How to Connect Apple Thunderbolt Display 27 inch to modern MacBook

Apple Thunderbolt display is sometimes kept longer than your MacBook. However, any new MacBook and MacBook Pro starting from late 2016 models, do not have the same connectivity ports as your Apple Thunderbolt display. So, How to Connect Apple Thunderbolt Display 27 inch to modern MacBook? Answer bellow.

MacBook Pro 16 inche connected to Apple Thunderbolt display

2020 is a year full of surprises and uncertainties. Almost a year have passed since the World Health Organization declared Covid-19 a pandemic. Hundreds of millions of people have lived through lockdowns. Many have made the unexpected shift to working from home, and therefore set up a remote office. Hence, people start asking: How to Connect Apple Thunderbolt Display with MacBook?

Many people out there still have a functioning Apple Thunderbolt display from years past. And somehow, they end up buying a new MacBook model, which is equipped with the latest USB-C/Thunderbolt 3 interfaces that make Power, displays and every peripheral all flowing through one plug. Simplifying everything to a single standard is a kinda great thing.

But there is always a but, you are probably going to want a bigger-screen monitor for your new MacBook (or MacBook Pro) to complete your remote office setup. And surprisingly, you find out that you can’t connect your existing Apple Thunderbolt display with your MacBook.
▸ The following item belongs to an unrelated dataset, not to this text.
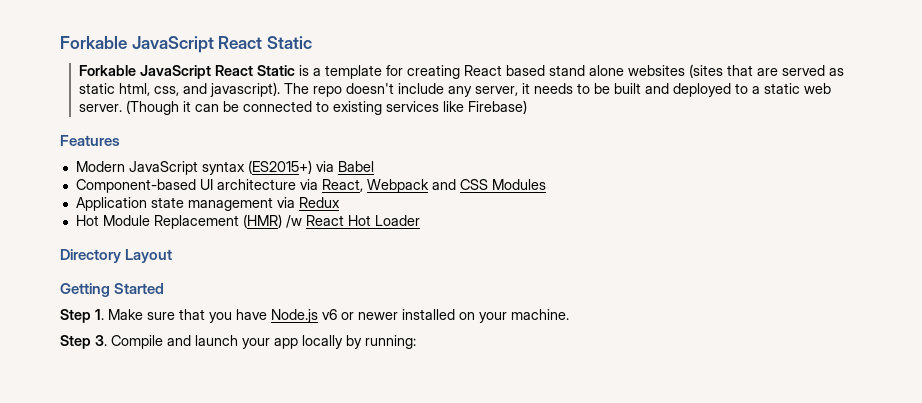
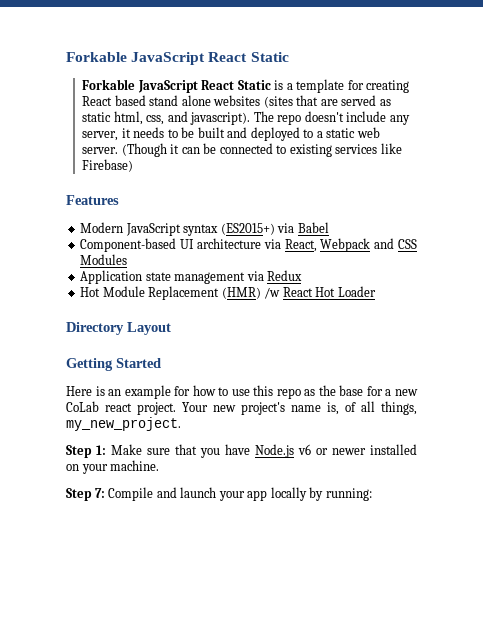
[60,309,104,323] // Step 1. -> [66,385,418,399] [66,401,417,415] [66,417,181,431] [66,445,106,458] // Here is an example for how to use this repo as the base for a new CoLab react project. Your new project's name is, of all things, my_new_project. // Step 1:
[95,335,107,346] 3. -> [94,488,105,498] 7:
You are not the only one!

Of all the frustration, and confusion surrounding USB-C/Thunderbolt 3, the issues causing the most consternation is the connection of external displays. Yes, that’s a fact! With half a dozen existing common display connection standards and the wave of next generation USB-C and Thunderbolt 3 displays getting thrown into the mix makes it difficult to bolt through all of the conflicting information.

As of COVID-19 pandemic, remote work becomes the norm.

We created this “How to” guide specifically for users of USB-C/Thunderbolt 3 MacBook to take the guesswork and confusion out of running external displays with their new computers. And we made it specifically to answer your question: How to Connect Apple Thunderbolt Display 27 inch to modern MacBook?

Some notes before we get going:

  • USB-C and Thunderbolt 3 plugs and receptacles look identical, but they are not fully interchangeable. In general, a Thunderbolt 3 connection can downgrade to USB-C, but USB-C cannot become Thunderbolt 3.
  • For the purposes of this guide we’re going to refer to the USB-C/Thunderbolt 3 ports found on the MacBook Pro models as USB-C ports unless we are talking specifically about Thunderbolt 3 capabilities.
  • Further, we will also refer to MacBook and MacBook Pro as MacBook. So, the same process applies to both types and models starting from late 2016 upward.

Video Tutorial

If you are not in to reading texts, we have made this Video tutorial. That will guide through all steps needed to connect Apple Thunderbolt Display 27 inch to modern MacBook

About Apple Thunderbolt Display

From mid-2011 through mid-2016, Apple has sold its Apple Thunderbolt Display, a 27-inch size monitor with a 2560×1440-pixel resolution. The distinguishing features for this model are the two connections coming off the monitor to the computer (MagSafe and Thunderbolt) and six ports on the rear of the display (Thunderbolt, three 3x USB ports, FireWire 800 and one gigabit Ethernet port). Furthermore, the monitor featured a 720p iSight (front-facing) camera, mic and speakers.

How to Connect Apple Thunderbolt Display 27 inch to modern MacBook?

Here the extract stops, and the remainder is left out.